While more definitive judgments on HBO’s Game of Thrones will likely be left to posterity, it has been long enough for Clarke—now free from the show’s publicity process—to offer her feelings about the finale in a recent interview for Sunday’s edition of U.K. paper The Times, brandishing the candor befitting of the Mother of Dragons… at least before she suddenly turned into a genocidal despot and sudden scourge of the Seven Kingdoms who had to be put down by Kit Harington’s Jon Snow. As she laments:
“Yeah, I felt for her. I really felt for her. And yeah, was I annoyed that Jon Snow didn’t have to deal with something? He got away with murder — literally.”
As she further explains on initially keeping those opinions to herself:
“I knew how I felt [about the ending] when I first read it, and I tried, at every turn, not to consider too much what other people might say,” Clarke continued, “But I did always consider what the fans might think — because we did it for them, and they were the ones who made us successful, so it’s just polite, isn’t it?”

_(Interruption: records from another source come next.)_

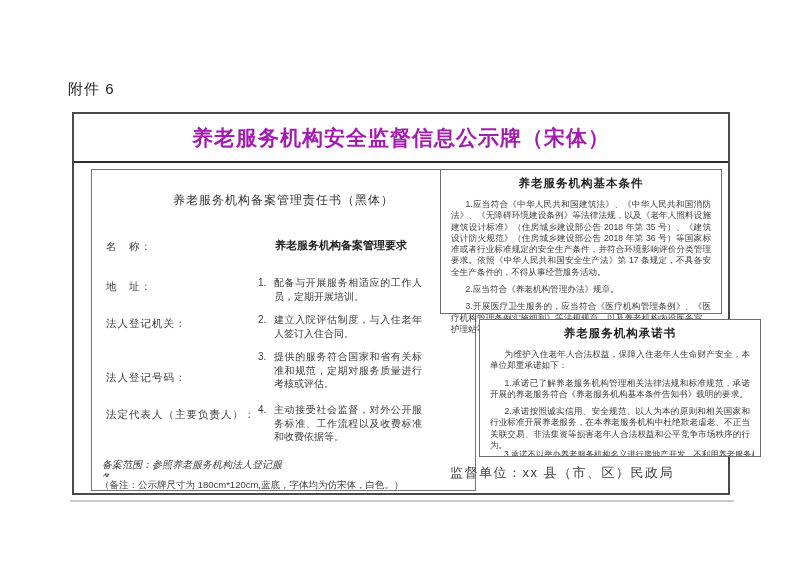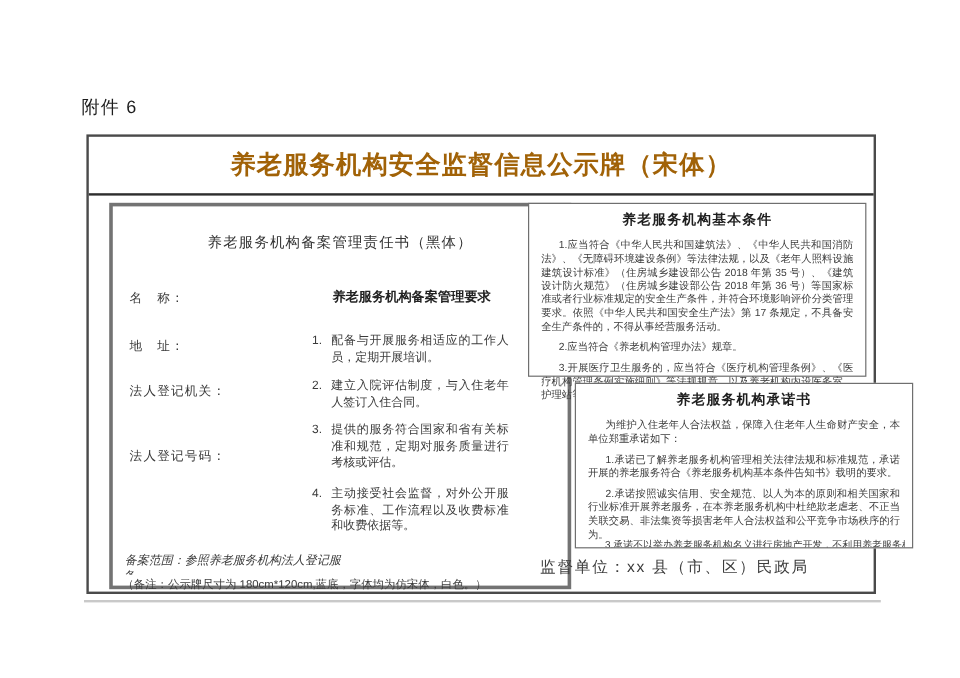--- a/index.html
+++ b/index.html
@@ -17,27 +17,27 @@
     position:absolute; left:72px; top:112px; width:658px; height:383px;
     border:2px solid #4a4a4a; background:#fff;
   }
   .shadow-line {
     position:absolute; left:70px; top:500px; width:664px; height:2px;
     background:#c9c9c9;
   }
   .board-title {
     position:absolute; left:0; top:0; width:100%; height:49px;
     line-height:48px; text-align:center;
-    font-size:21px; font-weight:bold; letter-spacing:1px; color:#a16207;
+    font-size:21px; font-weight:bold; letter-spacing:1px; color:#a21caf;
     border-bottom:2px solid #2e2e2e; white-space:nowrap;
   }
   
   .left-panel {
     position:absolute; left:17px; top:55px; width:385px; height:322px;
-    border:3px solid #737373; background:#fff;
+    border:1px solid #737373; background:#fff;
   }
   .lp-title {
     position:absolute; left:0; top:22px; width:100%; text-align:center;
     font-size:12px; color:#333; letter-spacing:1px;
   }
   .lp-field { position:absolute; left:14px; font-size:10.5px; color:#3b3b3b; letter-spacing:1px; }
   .lp-field.f-name { top:70px; }
   .lp-field.f-address { top:110px; }
   .lp-field.f-authority { top:147px; }
   .lp-field.f-number { top:201px; }
@@ -107,20 +107,21 @@
 
     <div class="board-title">养老服务机构安全监督信息公示牌（宋体）</div>
 
     <div class="left-panel">
       <div class="lp-title">养老服务机构备案管理责任书（黑体）</div>
 
       <div class="lp-field f-name">名　称：</div>
       <div class="lp-field f-address">地　址：</div>
       <div class="lp-field f-authority">法人登记机关：</div>
       <div class="lp-field f-number">法人登记号码：</div>
+      <div class="lp-field f-representative">法定代表人（主要负责人）：</div>
 
       <div class="req-col">
         <div class="req-header">养老服务机构备案管理要求</div>
 
         <div class="req-item i1">
           <span class="num">1.</span>
           <span class="txt">配备与开展服务相适应的工作人员，定期开展培训。</span>
         </div>
         <div class="req-item i2">
           <span class="num">2.</span>

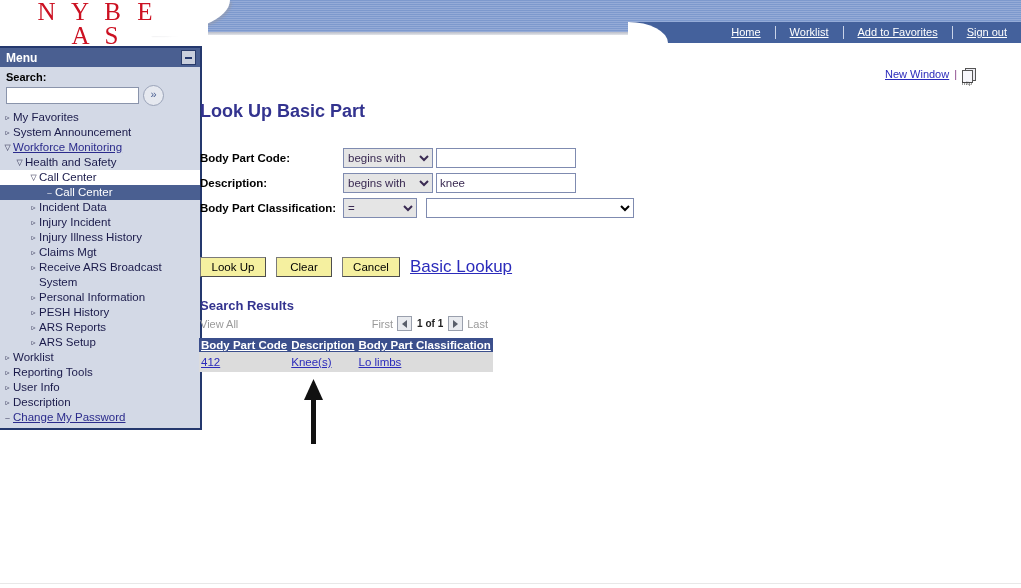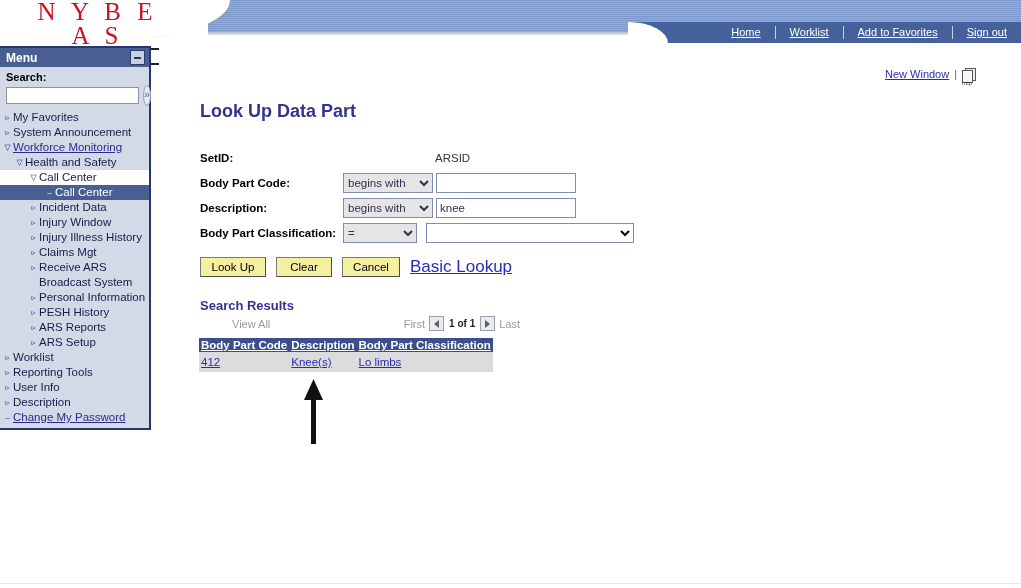--- a/index.html
+++ b/index.html
@@ -123,21 +123,21 @@
   #logo .rule2 {
     height: 2px;
     background: #222;
     margin: 0 1px;
   }
 
   
   #menu {
     position: absolute;
     left: 0; top: 46px;
-    width: 151px;
+    width: 202px;
     border: 2px solid #24386d;
     border-left: none;
     background: #d3d9e6;
     box-sizing: border-box;
   }
   #menu-header {
     height: 19px;
     background: #4a5f91;
     display: flex;
     align-items: center;
@@ -367,21 +367,20 @@
   }
   #pager {
     position: absolute;
     left: 200px; top: 316px;
     width: 292px;
     display: flex;
     align-items: center;
     justify-content: space-between;
     font-size: 11px;
     color: #9a9a9a;
-    margin-left: 32px;
   }
   #pager .viewall { cursor: pointer; }
   #pager .nav {
     display: flex;
     align-items: center;
   }
   #pager .nav .word { margin: 0 4px; }
   #pager .count {
     color: #222;
     font-size: 10px;
@@ -516,21 +515,21 @@
         <div class="mi lvl4 selected">
           <span class="marker">–</span>
           <span class="mlabel">Call Center</span>
         </div>
         <div class="mi lvl3">
           <span class="marker">▹</span>
           <span class="mlabel">Incident Data</span>
         </div>
         <div class="mi lvl3">
           <span class="marker">▹</span>
-          <span class="mlabel">Injury Window</span>
+          <span class="mlabel">Injury Incident</span>
         </div>
         <div class="mi lvl3">
           <span class="marker">▹</span>
           <span class="mlabel">Injury Illness History</span>
         </div>
         <div class="mi lvl3">
           <span class="marker">▹</span>
           <span class="mlabel">Claims Mgt</span>
         </div>
         <div class="mi lvl3">
@@ -579,27 +578,23 @@
   <div id="newwindow">
     <a>New Window</a>
     <span class="sep">|</span>
     <span class="httpicon">
       <span class="pg pg1"></span>
       <span class="pg pg2"></span>
       <span class="lbl">http</span>
     </span>
   </div>
 
-  <div id="page-title">Look Up Data Part</div>
+  <div id="page-title">Look Up Basic Part</div>
 
   <div id="form">
-    <div class="frow">
-      <span class="flabel">SetID:</span>
-      <span class="fvalue-plain">ARSID</span>
-    </div>
 
     <div class="frow">
       <span class="flabel">Body Part Code:</span>
       <select class="op op-wide">
         <option>begins with</option>
       </select>
       <input class="txt" type="text" value="" style="">
     </div>
 
     <div class="frow">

It’s a rather abrupt divergence from her contemporaneous comments, in which she defended the story direction, pointing to the idea that it was consistent with the more harsh forms of vengeance Daenerys delivered upon her enemies; acts that range from crucifixion, burning them alive to imprisoning them in a dark sealed room for eternity. Yet, despite the harshness of her actions, there was at least some sense of just deserts being delivered, at least when viewed through the show’s quasi-medieval lens.